Copy each line of the records below that mentions the word "GymBeam".
[Study material — start]
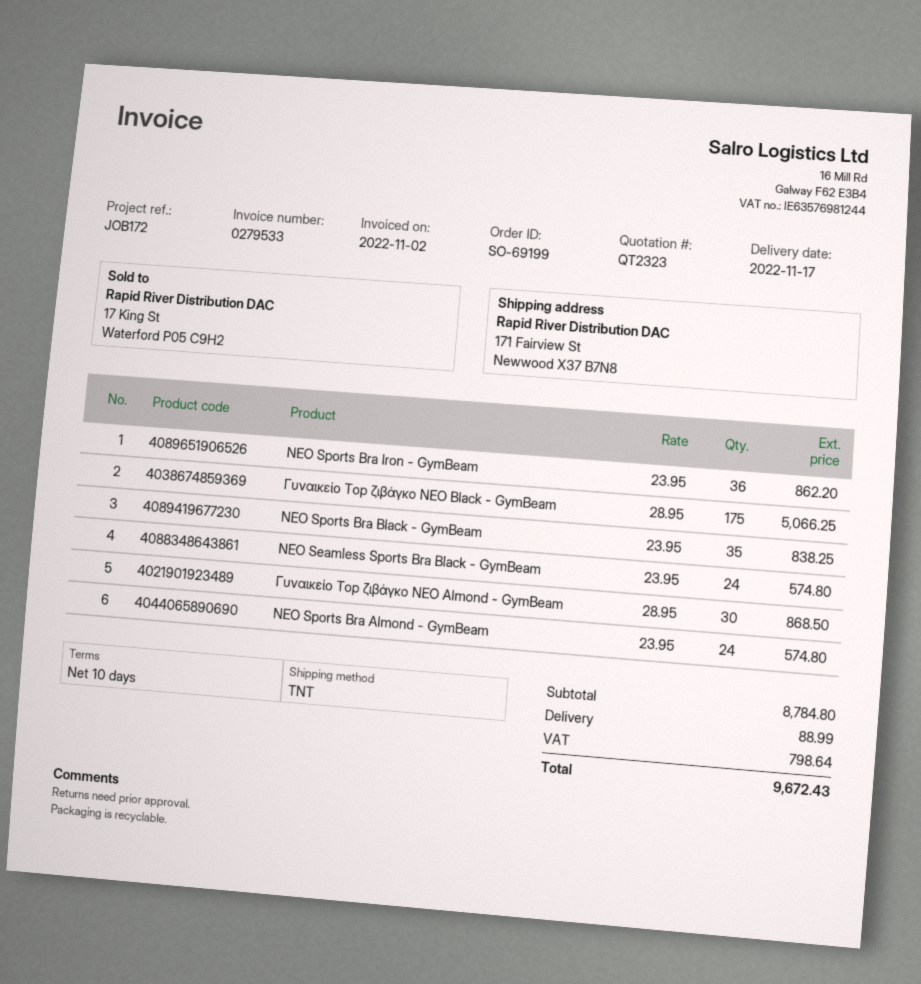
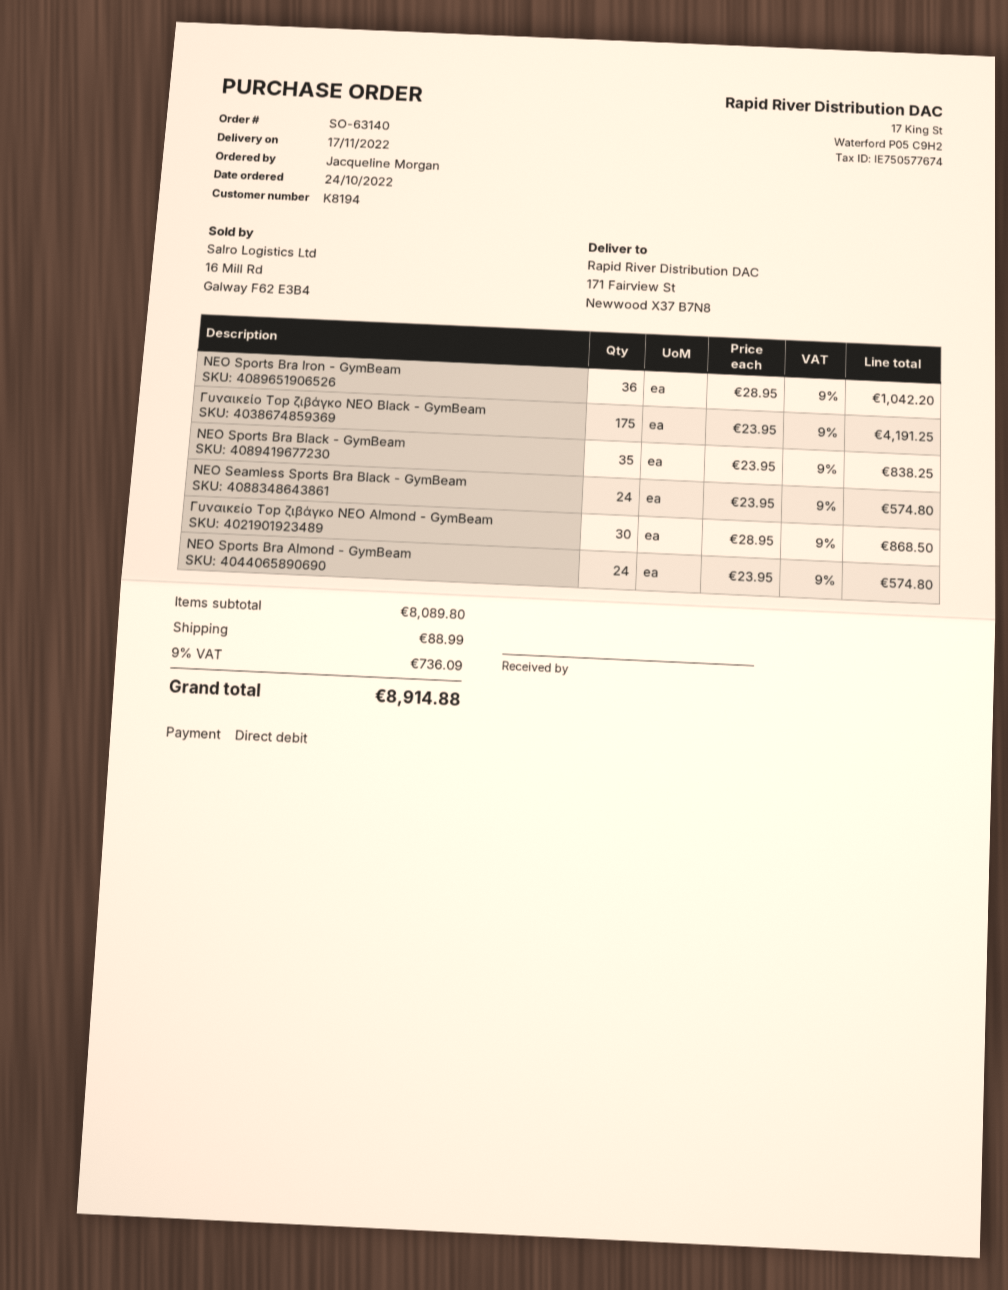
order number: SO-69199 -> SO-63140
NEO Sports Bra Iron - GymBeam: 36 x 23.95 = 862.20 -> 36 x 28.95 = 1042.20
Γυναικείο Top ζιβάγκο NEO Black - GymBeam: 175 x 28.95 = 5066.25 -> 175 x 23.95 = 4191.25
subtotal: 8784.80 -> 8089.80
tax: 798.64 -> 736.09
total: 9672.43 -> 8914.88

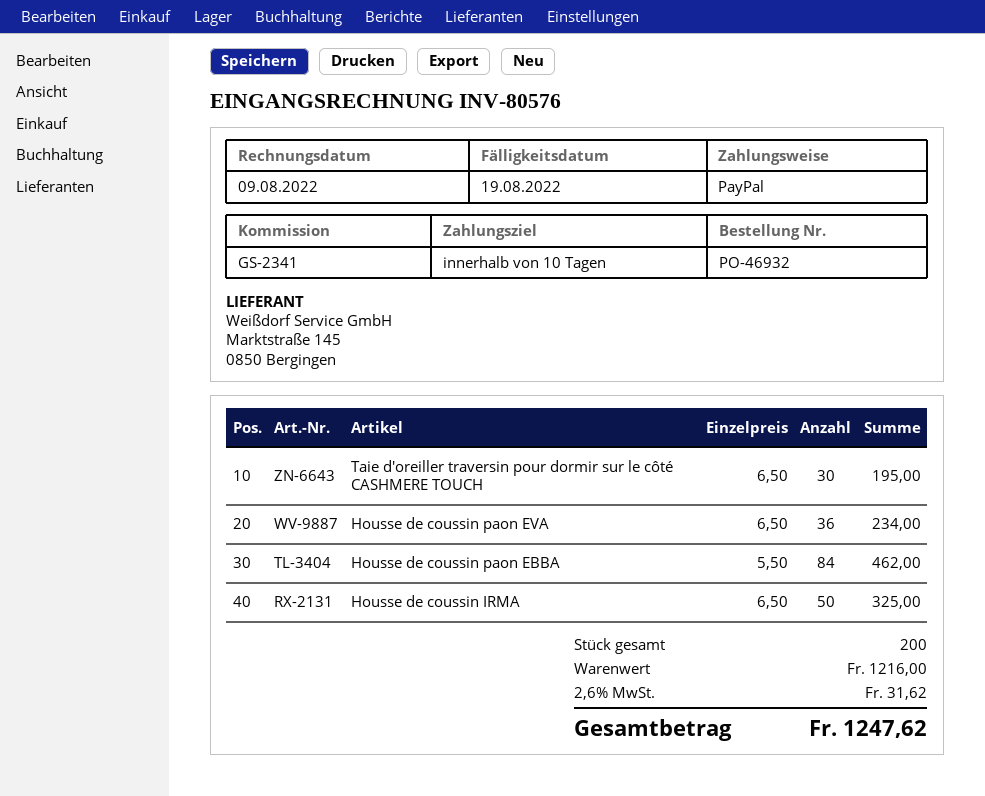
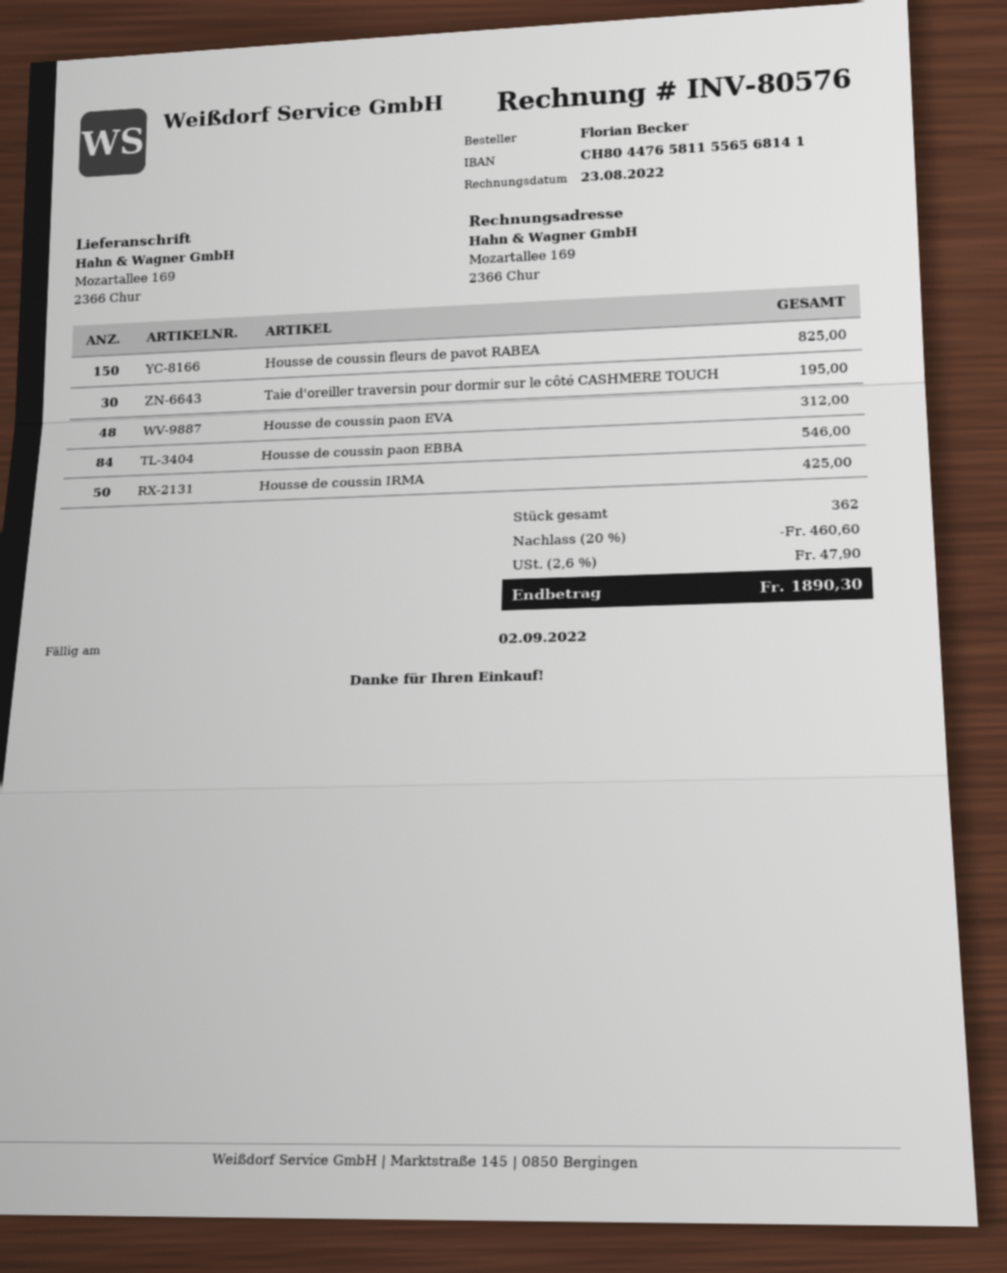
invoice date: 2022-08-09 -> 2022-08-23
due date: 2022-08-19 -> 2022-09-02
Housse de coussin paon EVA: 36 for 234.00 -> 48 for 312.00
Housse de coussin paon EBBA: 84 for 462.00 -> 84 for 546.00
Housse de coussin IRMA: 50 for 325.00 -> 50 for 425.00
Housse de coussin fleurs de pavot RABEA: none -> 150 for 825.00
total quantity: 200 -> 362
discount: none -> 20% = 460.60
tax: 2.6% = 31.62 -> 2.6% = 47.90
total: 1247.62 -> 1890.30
[Study material — finish]
» **Response box**
NEO Sports Bra Iron - GymBeam: 36 x 23.95 = 862.20 -> 36 x 28.95 = 1042.20
Γυναικείο Top ζιβάγκο NEO Black - GymBeam: 175 x 28.95 = 5066.25 -> 175 x 23.95 = 4191.25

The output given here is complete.